═══ INFORMATION GIVEN ═══

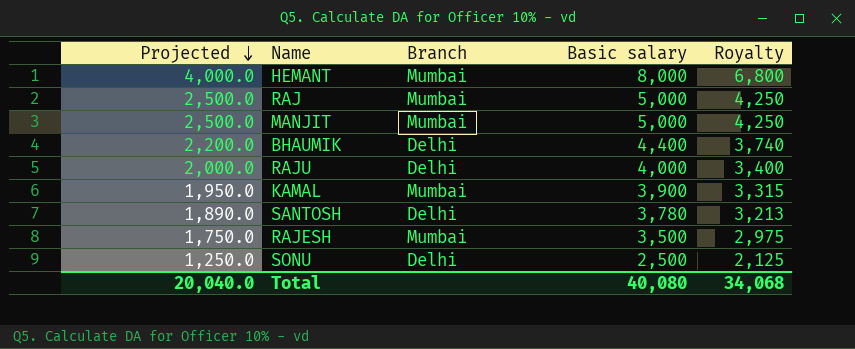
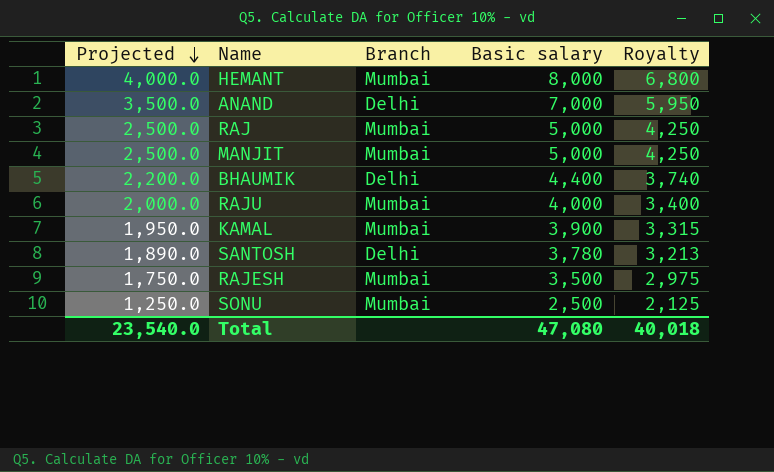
row ANAND: none -> 3,500.0 | Delhi | 7,000 | 5,950
RAJU | Branch: Delhi -> Mumbai
SONU | Branch: Delhi -> Mumbai
Total | Projected: 20,040.0 -> 23,540.0
Total | Basic salary: 40,080 -> 47,080
Total | Royalty: 34,068 -> 40,018

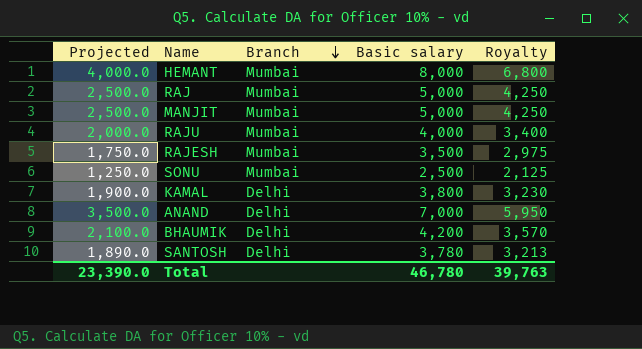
row order: Projected descending -> Branch descending
KAMAL | Projected: 1,950.0 -> 1,900.0
KAMAL | Branch: Mumbai -> Delhi
KAMAL | Basic salary: 3,900 -> 3,800
KAMAL | Royalty: 3,315 -> 3,230
BHAUMIK | Projected: 2,200.0 -> 2,100.0
BHAUMIK | Basic salary: 4,400 -> 4,200
BHAUMIK | Royalty: 3,740 -> 3,570
Total | Projected: 23,540.0 -> 23,390.0
Total | Basic salary: 47,080 -> 46,780
Total | Royalty: 40,018 -> 39,763

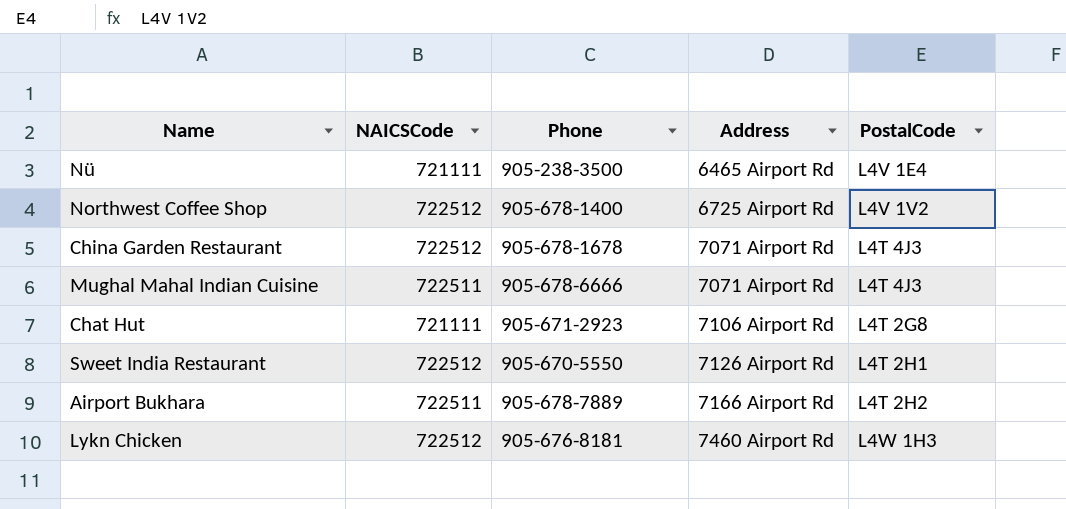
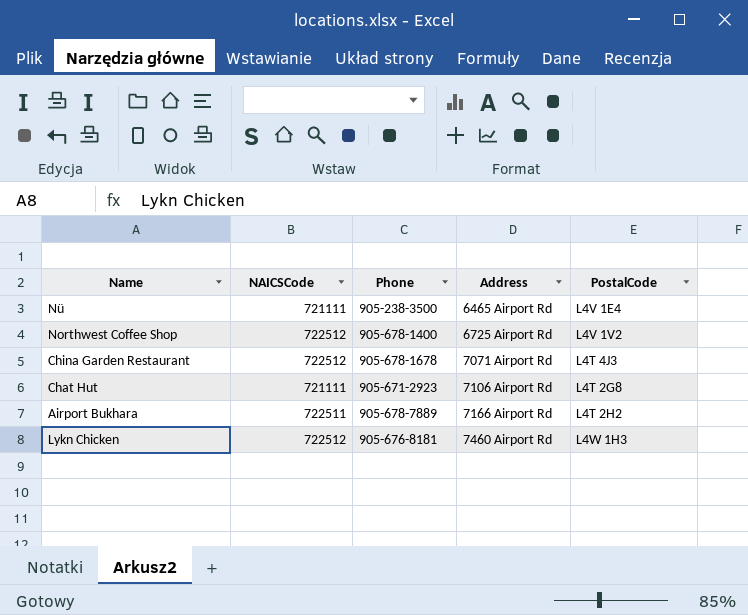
row Mughal Mahal Indian Cuisine: 722511 | 905-678-6666 | 7071 Airport Rd | L4T 4J3 -> none
row Sweet India Restaurant: 722512 | 905-670-5550 | 7126 Airport Rd | L4T 2H1 -> none

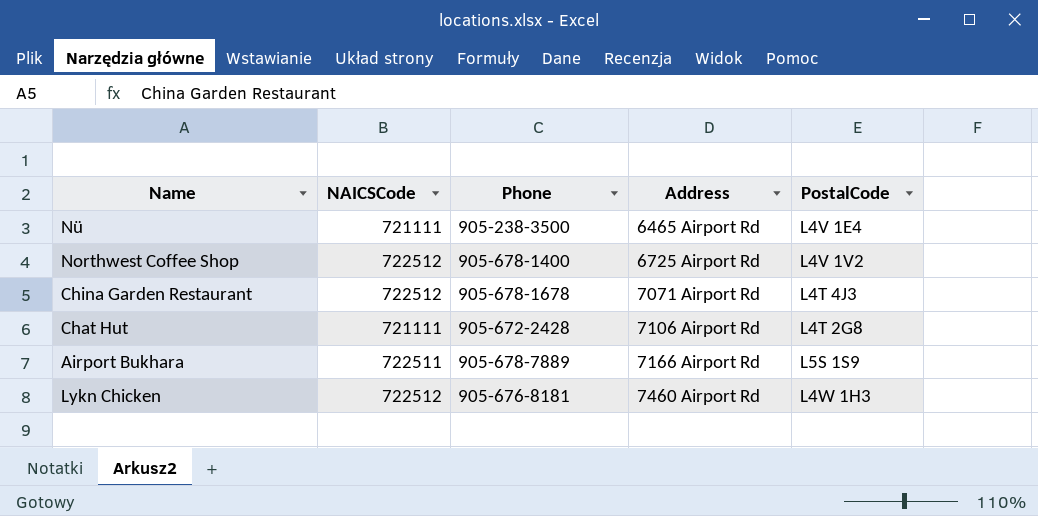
Chat Hut | Phone: 905-671-2923 -> 905-672-2428
Airport Bukhara | PostalCode: L4T 2H2 -> L5S 1S9

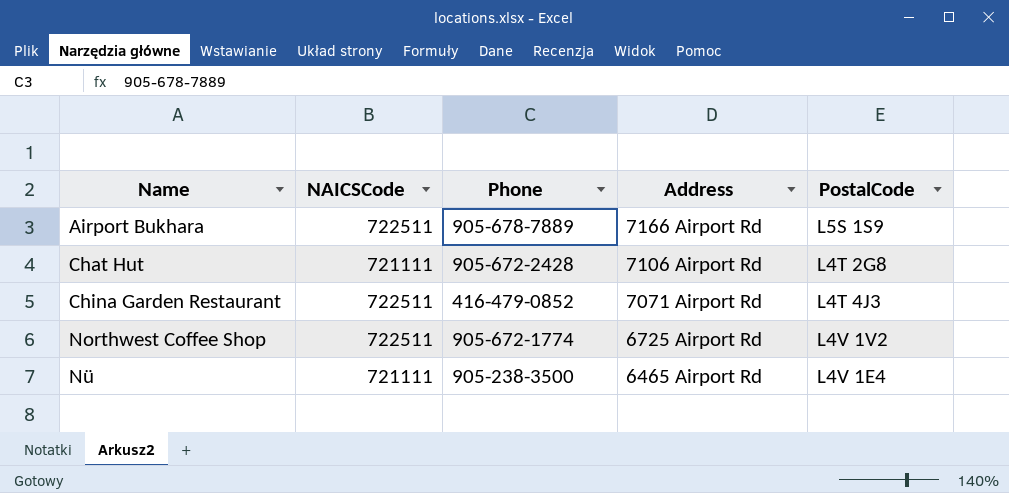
row order: Address ascending -> Name ascending
row Lykn Chicken: 722512 | 905-676-8181 | 7460 Airport Rd | L4W 1H3 -> none
China Garden Restaurant | NAICSCode: 722512 -> 722511
China Garden Restaurant | Phone: 905-678-1678 -> 416-479-0852
Northwest Coffee Shop | NAICSCode: 722512 -> 722511
Northwest Coffee Shop | Phone: 905-678-1400 -> 905-672-1774

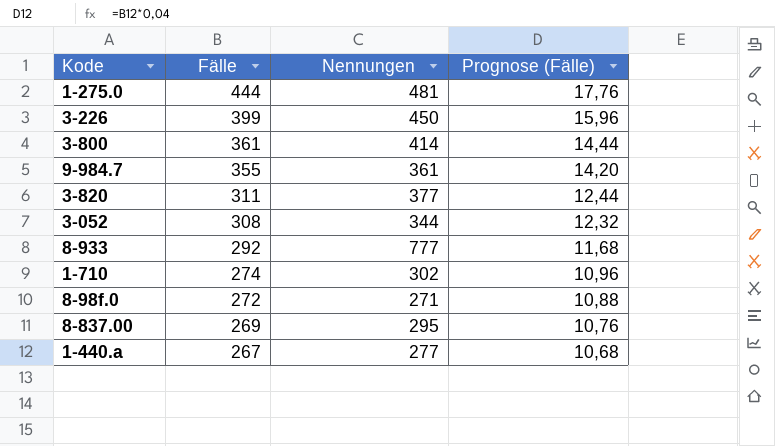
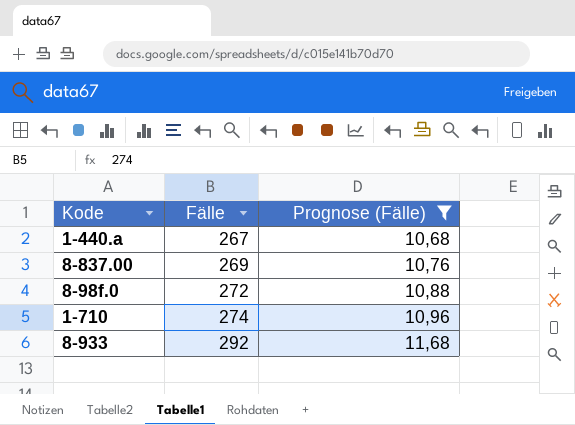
filter: none -> Prognose (Fälle) <= 11,68
row order: Fälle descending -> Fälle ascending
column Nennungen | position: 3 -> none

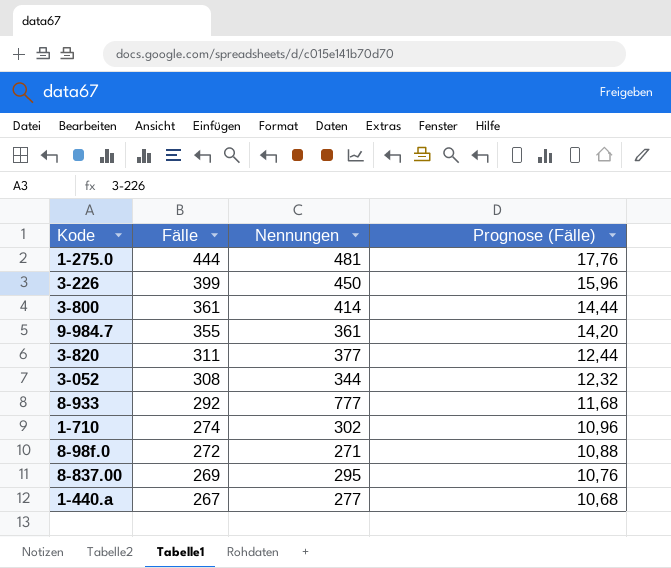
filter: Prognose (Fälle) <= 11,68 -> none
row order: Fälle ascending -> Fälle descending
column Nennungen | position: none -> 3

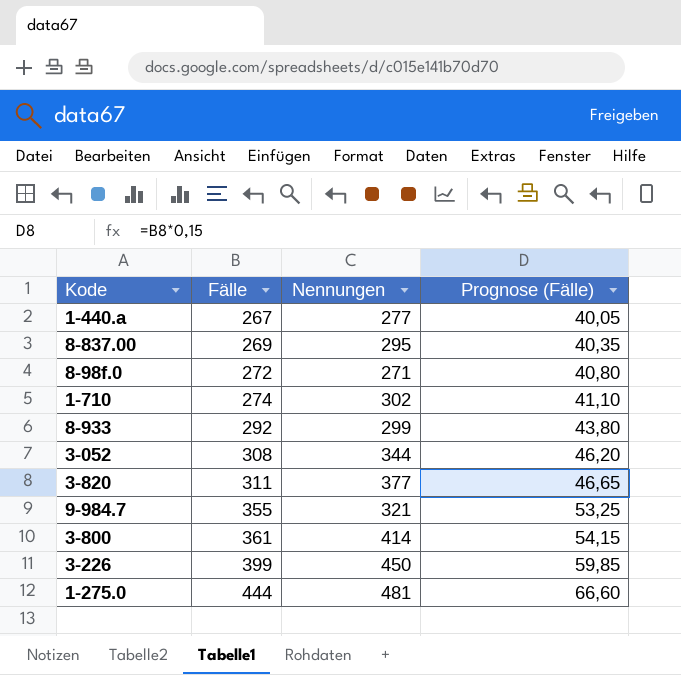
row order: Fälle descending -> Fälle ascending
column Prognose (Fälle) | formula: [Fälle] * 0,04 -> [Fälle] * 0,15
8-933 | Nennungen: 777 -> 299
9-984.7 | Nennungen: 361 -> 321

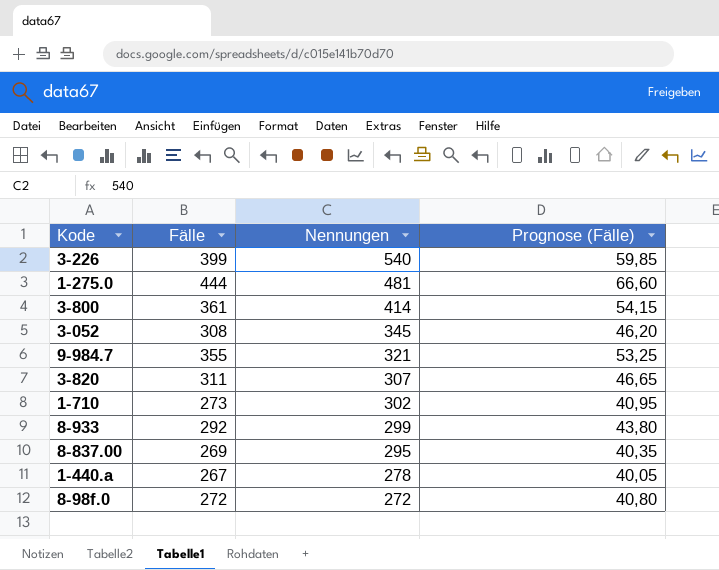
row order: Fälle ascending -> Nennungen descending
3-226 | Nennungen: 450 -> 540
3-052 | Nennungen: 344 -> 345
3-820 | Nennungen: 377 -> 307
1-710 | Fälle: 274 -> 273
1-710 | Prognose (Fälle): 41,10 -> 40,95
1-440.a | Nennungen: 277 -> 278
8-98f.0 | Nennungen: 271 -> 272

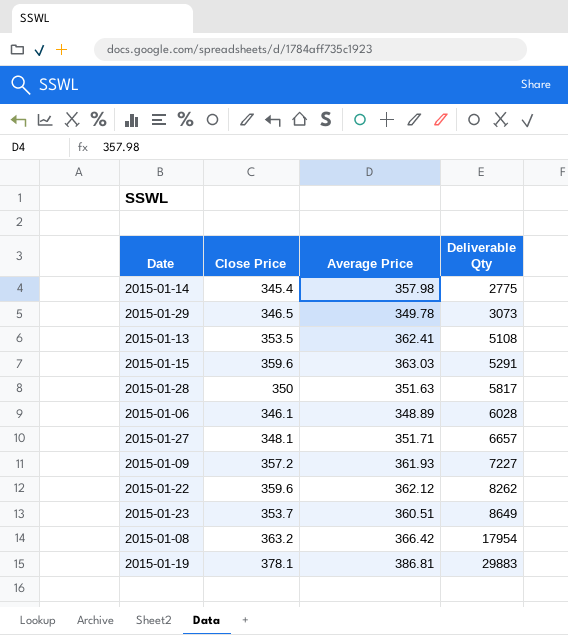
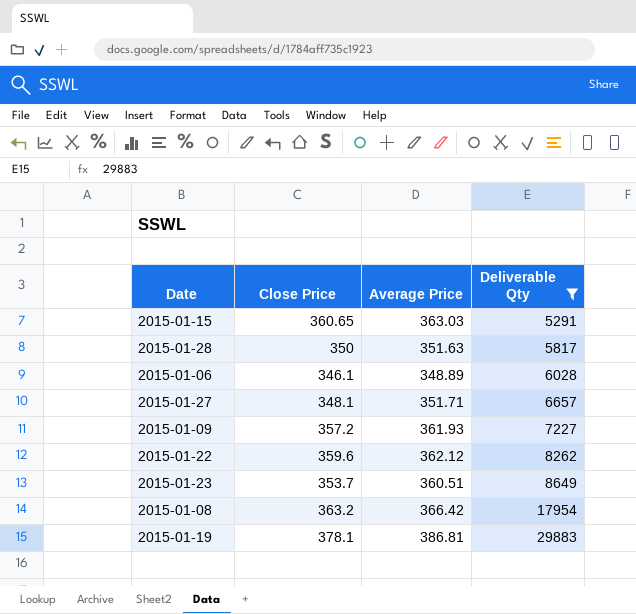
filter: none -> Deliverable Qty >= 5291
2015-01-15 | Close Price: 359.6 -> 360.65

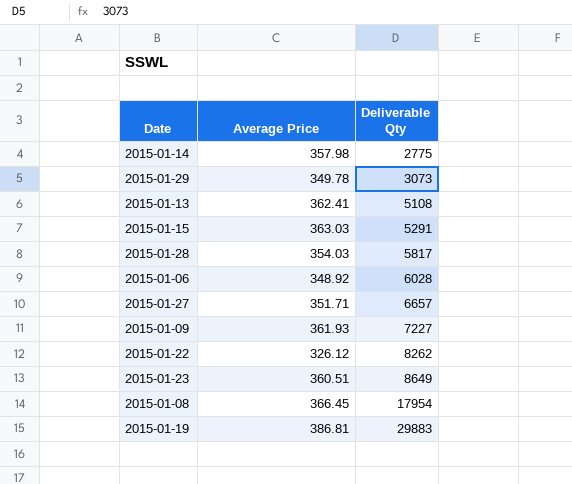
filter: Deliverable Qty >= 5291 -> none
column Close Price | position: 2 -> none
2015-01-28 | Average Price: 351.63 -> 354.03
2015-01-06 | Average Price: 348.89 -> 348.92
2015-01-22 | Average Price: 362.12 -> 326.12
2015-01-08 | Average Price: 366.42 -> 366.45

═══

*WHAT THE TASK ASKS*
The full listing must come back exactly as written, with its pictures left out.

*WRITTEN REPLY*
row ANAND: none -> 3,500.0 | Delhi | 7,000 | 5,950
RAJU | Branch: Delhi -> Mumbai
SONU | Branch: Delhi -> Mumbai
Total | Projected: 20,040.0 -> 23,540.0
Total | Basic salary: 40,080 -> 47,080
Total | Royalty: 34,068 -> 40,018

row order: Projected descending -> Branch descending
KAMAL | Projected: 1,950.0 -> 1,900.0
KAMAL | Branch: Mumbai -> Delhi
KAMAL | Basic salary: 3,900 -> 3,800
KAMAL | Royalty: 3,315 -> 3,230
BHAUMIK | Projected: 2,200.0 -> 2,100.0
BHAUMIK | Basic salary: 4,400 -> 4,200
BHAUMIK | Royalty: 3,740 -> 3,570
Total | Projected: 23,540.0 -> 23,390.0
Total | Basic salary: 47,080 -> 46,780
Total | Royalty: 40,018 -> 39,763

row Mughal Mahal Indian Cuisine: 722511 | 905-678-6666 | 7071 Airport Rd | L4T 4J3 -> none
row Sweet India Restaurant: 722512 | 905-670-5550 | 7126 Airport Rd | L4T 2H1 -> none

Chat Hut | Phone: 905-671-2923 -> 905-672-2428
Airport Bukhara | PostalCode: L4T 2H2 -> L5S 1S9

row order: Address ascending -> Name ascending
row Lykn Chicken: 722512 | 905-676-8181 | 7460 Airport Rd | L4W 1H3 -> none
China Garden Restaurant | NAICSCode: 722512 -> 722511
China Garden Restaurant | Phone: 905-678-1678 -> 416-479-0852
Northwest Coffee Shop | NAICSCode: 722512 -> 722511
Northwest Coffee Shop | Phone: 905-678-1400 -> 905-672-1774

filter: none -> Prognose (Fälle) <= 11,68
row order: Fälle descending -> Fälle ascending
column Nennungen | position: 3 -> none

filter: Prognose (Fälle) <= 11,68 -> none
row order: Fälle ascending -> Fälle descending
column Nennungen | position: none -> 3

row order: Fälle descending -> Fälle ascending
column Prognose (Fälle) | formula: [Fälle] * 0,04 -> [Fälle] * 0,15
8-933 | Nennungen: 777 -> 299
9-984.7 | Nennungen: 361 -> 321

row order: Fälle ascending -> Nennungen descending
3-226 | Nennungen: 450 -> 540
3-052 | Nennungen: 344 -> 345
3-820 | Nennungen: 377 -> 307
1-710 | Fälle: 274 -> 273
1-710 | Prognose (Fälle): 41,10 -> 40,95
1-440.a | Nennungen: 277 -> 278
8-98f.0 | Nennungen: 271 -> 272

filter: none -> Deliverable Qty >= 5291
2015-01-15 | Close Price: 359.6 -> 360.65

filter: Deliverable Qty >= 5291 -> none
column Close Price | position: 2 -> none
2015-01-28 | Average Price: 351.63 -> 354.03
2015-01-06 | Average Price: 348.89 -> 348.92
2015-01-22 | Average Price: 362.12 -> 326.12
2015-01-08 | Average Price: 366.42 -> 366.45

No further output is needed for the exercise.